-- Entries shown follows --

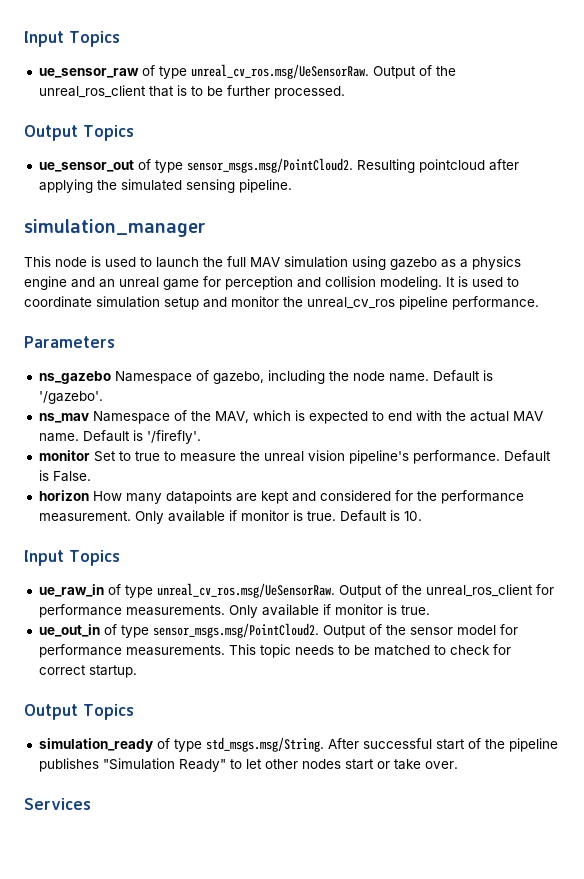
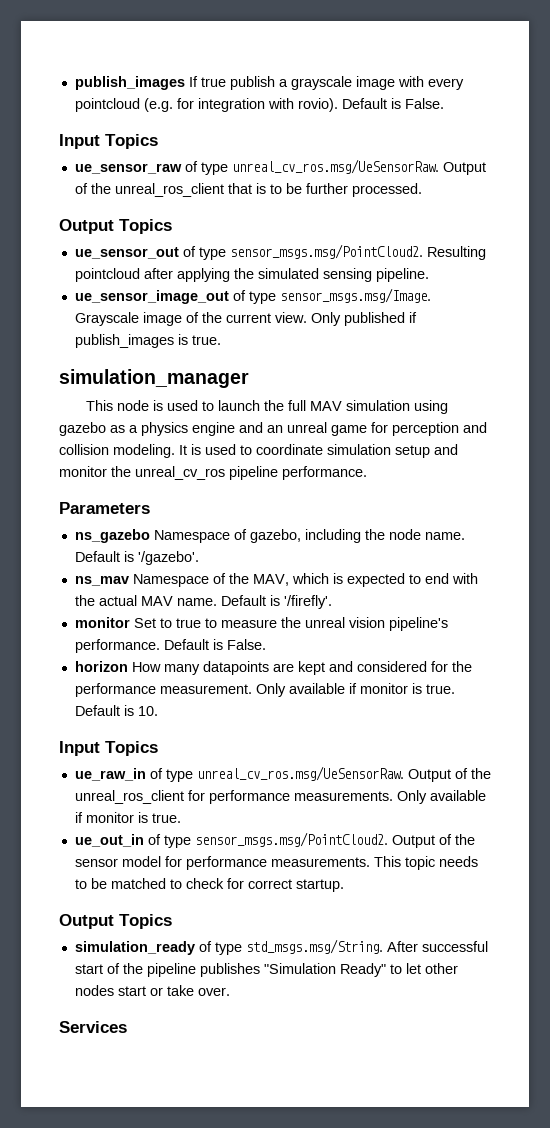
+ publish_images If true publish a grayscale image with every pointcloud (e.g. for integration with rovio). Default is False.
+ ue_sensor_image_out of type sensor_msgs.msg/Image. Grayscale image of the current view. Only published if publish_images is true.

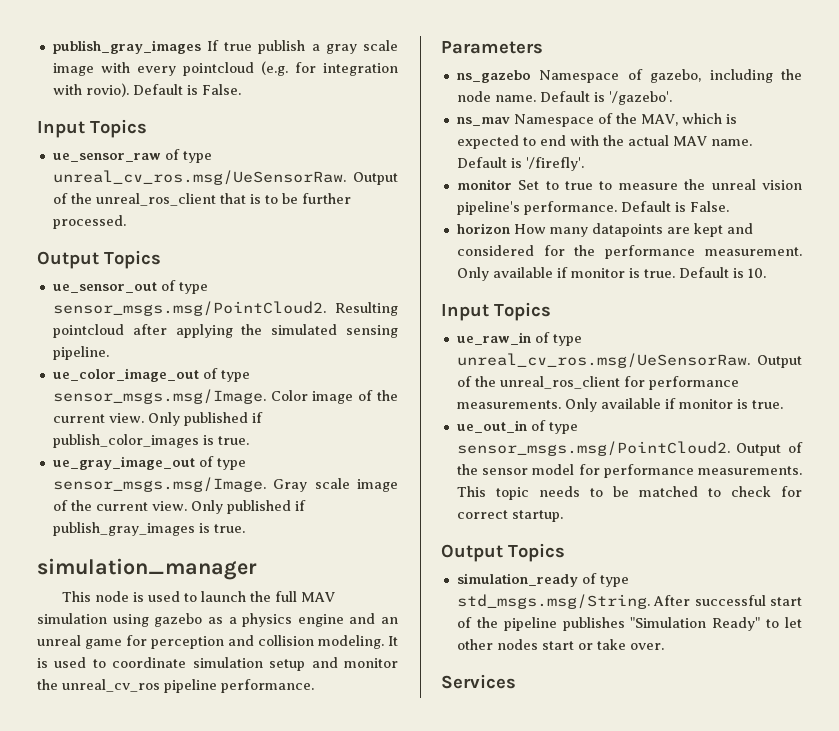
- publish_images If true publish a grayscale image with every pointcloud (e.g. for integration with rovio).
+ publish_gray_images If true publish a gray scale image with every pointcloud (e.g. for integration with rovio).
- ue_sensor_image_out of type sensor_msgs.msg/Image. Grayscale image of the current view. Only published if publish_images is true.
+ ue_color_image_out of type sensor_msgs.msg/Image. Color image of the current view. Only published if publish_color_images is true.
+ ue_gray_image_out of type sensor_msgs.msg/Image. Gray scale image of the current view. Only published if publish_gray_images is true.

-- Entries shown concluded --

What to do => Please give the data above again in exact form and omit every picture.

Final answer =>
+ publish_images If true publish a grayscale image with every pointcloud (e.g. for integration with rovio). Default is False.
+ ue_sensor_image_out of type sensor_msgs.msg/Image. Grayscale image of the current view. Only published if publish_images is true.

- publish_images If true publish a grayscale image with every pointcloud (e.g. for integration with rovio).
+ publish_gray_images If true publish a gray scale image with every pointcloud (e.g. for integration with rovio).
- ue_sensor_image_out of type sensor_msgs.msg/Image. Grayscale image of the current view. Only published if publish_images is true.
+ ue_color_image_out of type sensor_msgs.msg/Image. Color image of the current view. Only published if publish_color_images is true.
+ ue_gray_image_out of type sensor_msgs.msg/Image. Gray scale image of the current view. Only published if publish_gray_images is true.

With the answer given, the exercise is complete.